FEATURING: Daniel Emilfork, Marie-France Boyer, Marcel Imhoff,

PLOT: After Swiss scientist Herbert Von Krantz develops a method for nullifying nuclear explosions, various world powers plot to steal his secret.

Still from The Unknown Man of Shandigor (1967)

COMMENTS: I have some good news and some bad news. The good news is that this film is quite an oddity. It features Daniel Emilfork, the eccentric performer who portrayed the memorable villain Krank in The City of Lost Children, and perhaps the strangest character actor to come from France. The film looks like Godard‘s take on film noir channeled through a smirking Cold War nihilism. There’s death by “carbonic foam from Siberia”, which unfolds in a boogie-woogie-blasted rave-cave. Russian and American agents feud in the natural history section of a grand museum replete with stone busts and huge prehistoric skeletons. And the movie features one of the oddest ’60s set-pieces I’ve ever seen: a gang of shorn-headed goons prepare the corpse of their chief spy while their boss croons “Bye-bye, Mr.

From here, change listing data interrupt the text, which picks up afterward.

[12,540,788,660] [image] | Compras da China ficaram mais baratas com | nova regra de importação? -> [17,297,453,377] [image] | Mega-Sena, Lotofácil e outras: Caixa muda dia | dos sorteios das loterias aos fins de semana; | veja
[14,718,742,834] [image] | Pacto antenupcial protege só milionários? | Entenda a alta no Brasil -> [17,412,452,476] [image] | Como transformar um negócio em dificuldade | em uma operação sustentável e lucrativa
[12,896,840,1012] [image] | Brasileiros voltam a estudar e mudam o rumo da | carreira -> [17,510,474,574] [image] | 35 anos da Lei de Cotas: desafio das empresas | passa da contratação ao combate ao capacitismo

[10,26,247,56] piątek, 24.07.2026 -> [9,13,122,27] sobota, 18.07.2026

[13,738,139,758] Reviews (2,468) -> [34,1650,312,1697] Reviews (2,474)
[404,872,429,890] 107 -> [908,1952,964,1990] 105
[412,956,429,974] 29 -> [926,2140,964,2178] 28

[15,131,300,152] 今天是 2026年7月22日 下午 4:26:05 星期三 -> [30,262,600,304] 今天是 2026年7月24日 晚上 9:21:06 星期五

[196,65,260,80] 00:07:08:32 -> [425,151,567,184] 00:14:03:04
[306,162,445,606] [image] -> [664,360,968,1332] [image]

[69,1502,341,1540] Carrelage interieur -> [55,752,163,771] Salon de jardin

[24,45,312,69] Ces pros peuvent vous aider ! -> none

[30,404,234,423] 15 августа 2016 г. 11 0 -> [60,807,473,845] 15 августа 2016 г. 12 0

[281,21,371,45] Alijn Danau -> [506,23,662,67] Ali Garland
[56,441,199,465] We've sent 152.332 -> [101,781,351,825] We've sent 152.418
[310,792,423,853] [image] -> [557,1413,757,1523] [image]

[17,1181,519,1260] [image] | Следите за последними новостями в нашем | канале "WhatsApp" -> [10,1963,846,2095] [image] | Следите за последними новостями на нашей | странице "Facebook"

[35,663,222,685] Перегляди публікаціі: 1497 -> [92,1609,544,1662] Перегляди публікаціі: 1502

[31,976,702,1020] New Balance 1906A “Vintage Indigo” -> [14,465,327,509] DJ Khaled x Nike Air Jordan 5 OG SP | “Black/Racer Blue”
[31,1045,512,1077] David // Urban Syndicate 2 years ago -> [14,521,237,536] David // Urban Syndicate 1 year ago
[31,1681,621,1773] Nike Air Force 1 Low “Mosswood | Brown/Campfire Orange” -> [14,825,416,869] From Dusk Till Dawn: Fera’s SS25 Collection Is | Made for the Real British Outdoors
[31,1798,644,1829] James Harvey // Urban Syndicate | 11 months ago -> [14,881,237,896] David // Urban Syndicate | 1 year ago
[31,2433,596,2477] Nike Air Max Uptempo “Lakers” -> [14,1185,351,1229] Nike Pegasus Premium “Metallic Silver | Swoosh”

Spy” over a cabaret-ragtime tune he plays on a pipe organ in the embalming room.

The bad news is the narrative is ill-executed, making The Unknown Man of Shandigor a heaving stew of intermingling lumps that, on inspection, feels empty. Herbert von Krantz (the unceasingly overblown Daniel Emilfork) has invented a method of negating the effects of nuclear explosions, haughtily declaring that future wars will now unfold “however I want them to.” As so often occurs when a genius tilts the balance of power, greater forces come out of the woodwork to “rectify” things. Enter four different spy troupes, each introduced by an incongruous subtitle. The Russians want professor von Krantz’s “Canceler” device as a gift for the proletariat: what better way to reward the working masses than with the gift of military dominance? They have set up shop in a chateau teaming with gilt and mirrors, and focus their efforts on abducting the professor’s albino assistant. The Americans, led by ex-Wehrmacht scientist “Bobby Gun”, hang out in a nearby bowling alley while they undertake a similar plot to steal the formula.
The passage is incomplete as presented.